ValueError – If a view with name already exists.

property document_language: str

The document language contains the language code for the document.

Returns: The document language.

get_covered_text(annotation)[source]

Gets the text that is covered by annotation.

Parameters:

annotation (FeatureStructure) – The annotation whose covered text is to be retrieved.

Return type:

str

Returns:

The text covered by annotation

Deprecated since version Use: annotation.get_covered_text()

get_document_annotation()[source]

Get the DocumentAnnotation feature structure associated with this CAS view. If none exists, one is created.

Return type:

FeatureStructure

Returns:

The DocumentAnnotation associated with this CAS view.

get_sofa()[source]

Get the Sofa feature structure associated with this CAS view.

Return type:

Sofa

Returns:

The sofa associated with this CAS view.

get_view(name)[source]

Gets an existing view.

Parameters:

name (str) – The name of the view. This is the same as the associated Sofa name.

Return type:

Cas

Returns:

The view corresponding to name

remove(annotation)[source]

Removes an annotation from an index. This throws if the annotation was not present.

Parameters:

annotation (FeatureStructure) – The annotation to remove.

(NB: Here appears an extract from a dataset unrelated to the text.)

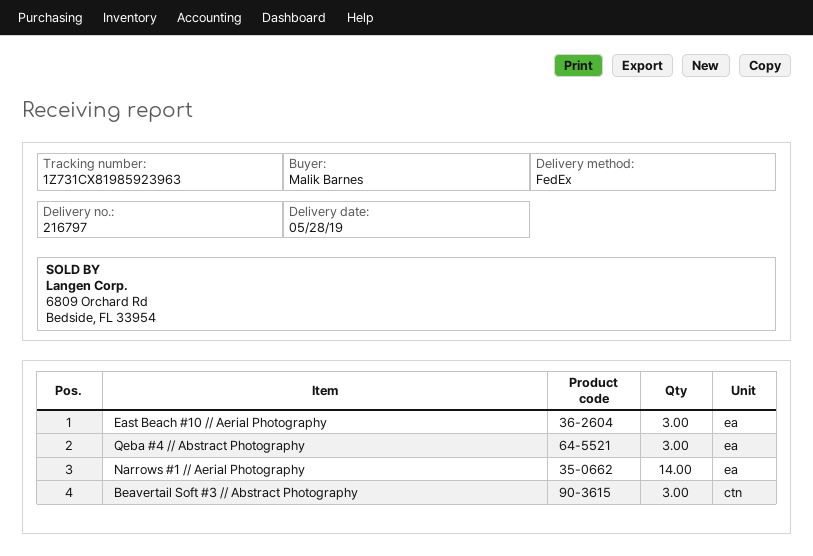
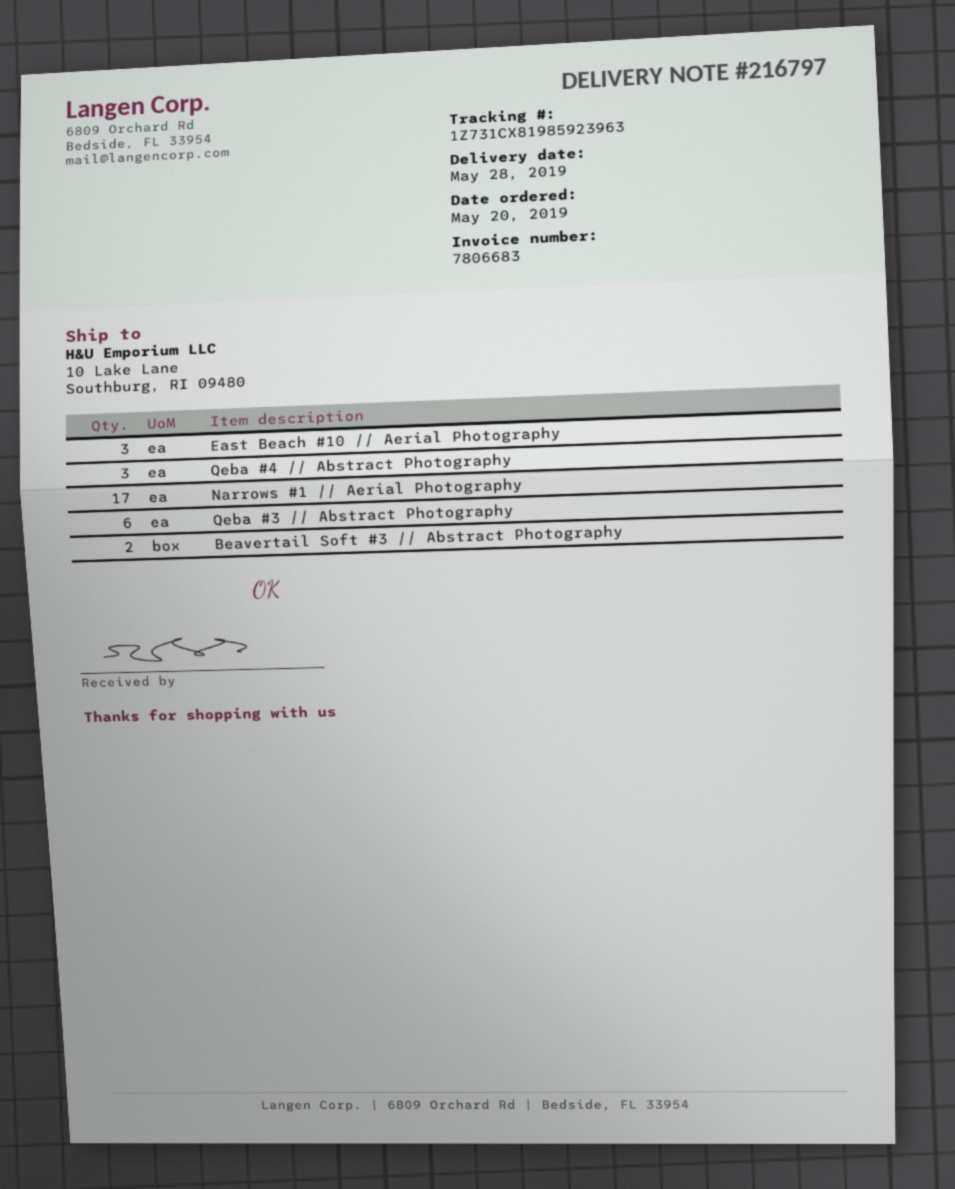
Narrows #1 // Aerial Photography: 14 -> 17
Beavertail Soft #3 // Abstract Photography: 3 -> 2
Qeba #3 // Abstract Photography: none -> 6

remove_annotation(annotation)[source]

Removes an annotation from an index. This throws if the annotation was not present.

Parameters:

annotation (FeatureStructure) – The annotation to remove.

Deprecated since version Use: remove()

select(type_)[source]

Finds all annotations of type type_name.

Parameters:

type – The type or name of the type name whose annotation instances are to be found

Return type:

List[FeatureStructure]

Returns:

A list of all feature structures of type type_name

select_all()[source]

Finds all feature structures in this Cas

Return type:

List[FeatureStructure]

Returns:

A list of all annotations in this Cas

select_covered(type_, covering_annotation)[source]

Returns a list of covered annotations.

Return all annotations that are covered

Only returns annotations that are fully covered, overlapping annotations are ignored.

Parameters:
  • type – The type or name of the type name whose annotation instances are to be found

  • covering_annotation (FeatureStructure) – The name of the annotation which covers

Return type:

List[FeatureStructure]

Returns:

A list of covered annotations

select_covering(type_, covered_annotation)[source]

Returns a list of annotations that cover the given annotation.

Return all annotations that are covering. This can be potentially be slow.

Only returns annotations that are fully covering, overlapping annotations are ignored.

Parameters:
  • type – The type or name of the type name whose annotation instances are to be found

  • covered_annotation (FeatureStructure) – The name of the annotation which is covered

Return type:

List[FeatureStructure]

Returns:

A list of covering annotations

property sofa_array: str

The sofa byte array references a uima.cas.ByteArray feature structure

Returns: The sofa data byte array.

property sofa_mime: str

The sofa mime contains the MIME type of the document text.

Returns: The sofa MIME type.

property sofa_string: str

The sofa string contains the document text.

Returns: The sofa string.

property sofa_uri: str

The sofa URI references external sofa data.

Returns: The sofa URI.

property sofas: List[Sofa]

Finds all sofas that this CAS manages

Returns:

The list of all sofas belonging to this CAS

to_json(path=None, pretty_print=False, ensure_ascii=False, type_system_mode=TypeSystemMode.FULL)[source]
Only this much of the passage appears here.